===== SUPPLIED DATA

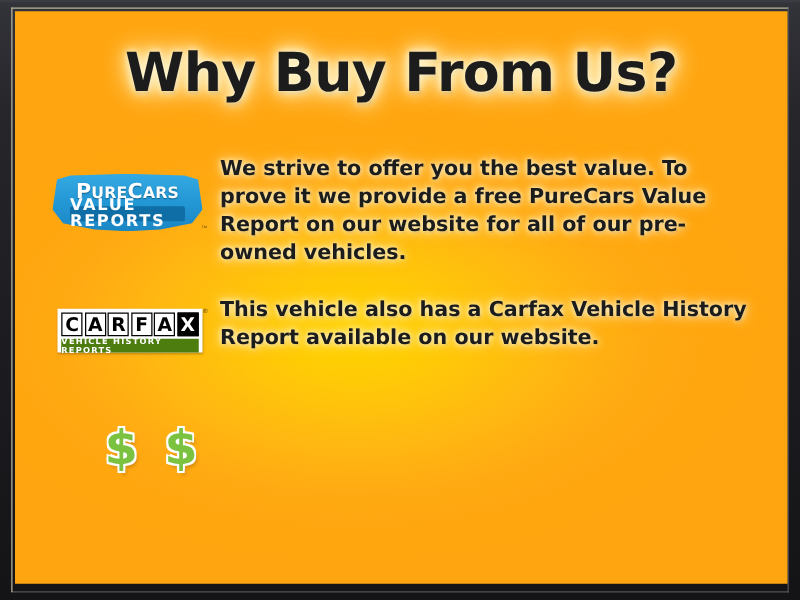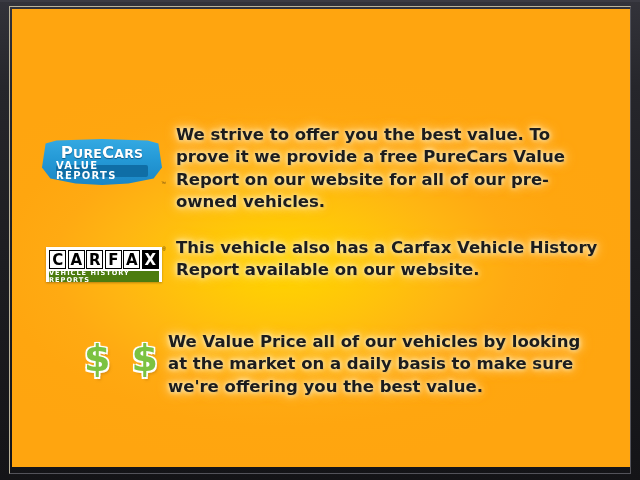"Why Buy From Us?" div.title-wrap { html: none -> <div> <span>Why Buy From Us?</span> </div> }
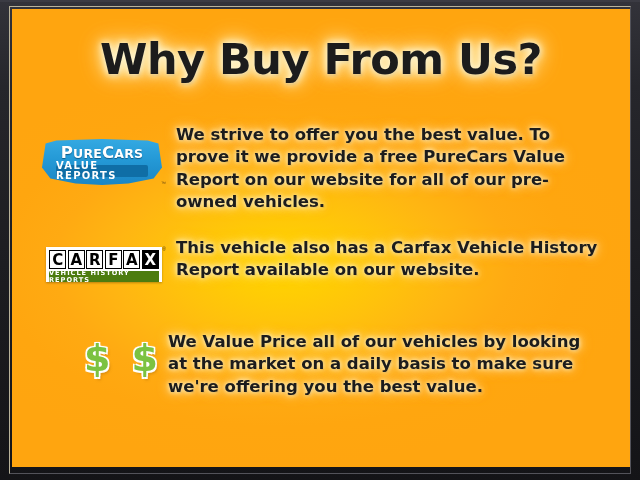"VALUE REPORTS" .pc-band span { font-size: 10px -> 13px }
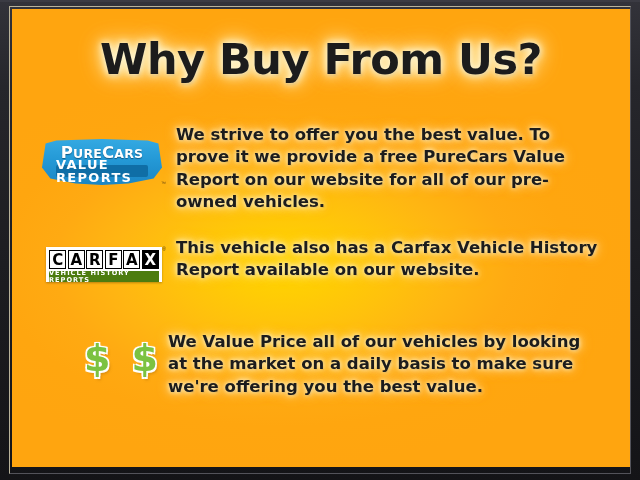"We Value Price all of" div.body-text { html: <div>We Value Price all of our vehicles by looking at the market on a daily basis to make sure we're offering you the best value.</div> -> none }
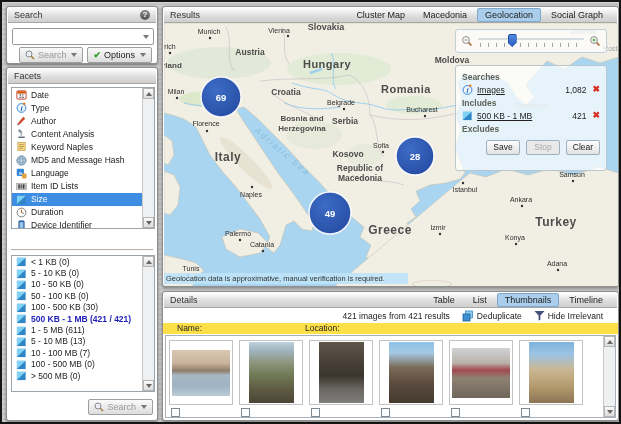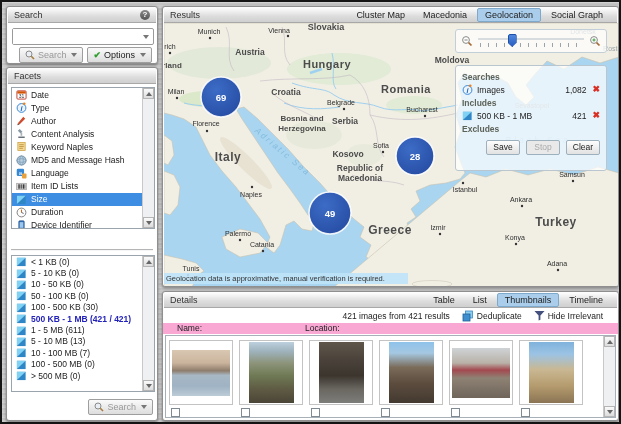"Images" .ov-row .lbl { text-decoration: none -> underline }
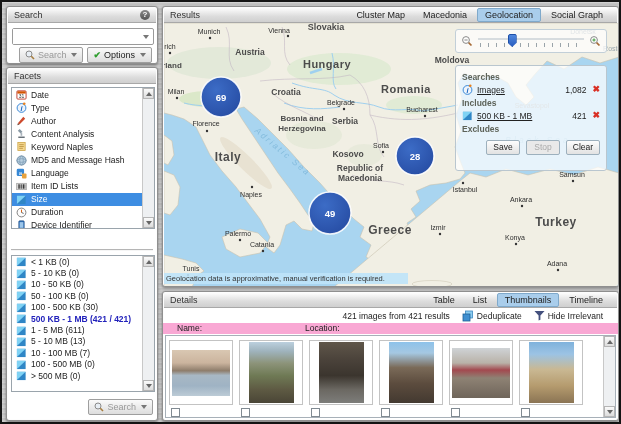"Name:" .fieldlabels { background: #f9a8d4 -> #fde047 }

==========

WHAT TO PRODUCE:
Exact copy, no pictures. Write out the lines in the entries above, starting with the line with "font-size: 10px ->" and going on through the line with "html: <div>We Value", keeping both.

RESPONSE BOX:
"VALUE REPORTS" .pc-band span { font-size: 10px -> 13px }
"We Value Price all of" div.body-text { html: <div>We Value Price all of our vehicles by looking at the market on a daily basis to make sure we're offering you the best value.</div> -> none }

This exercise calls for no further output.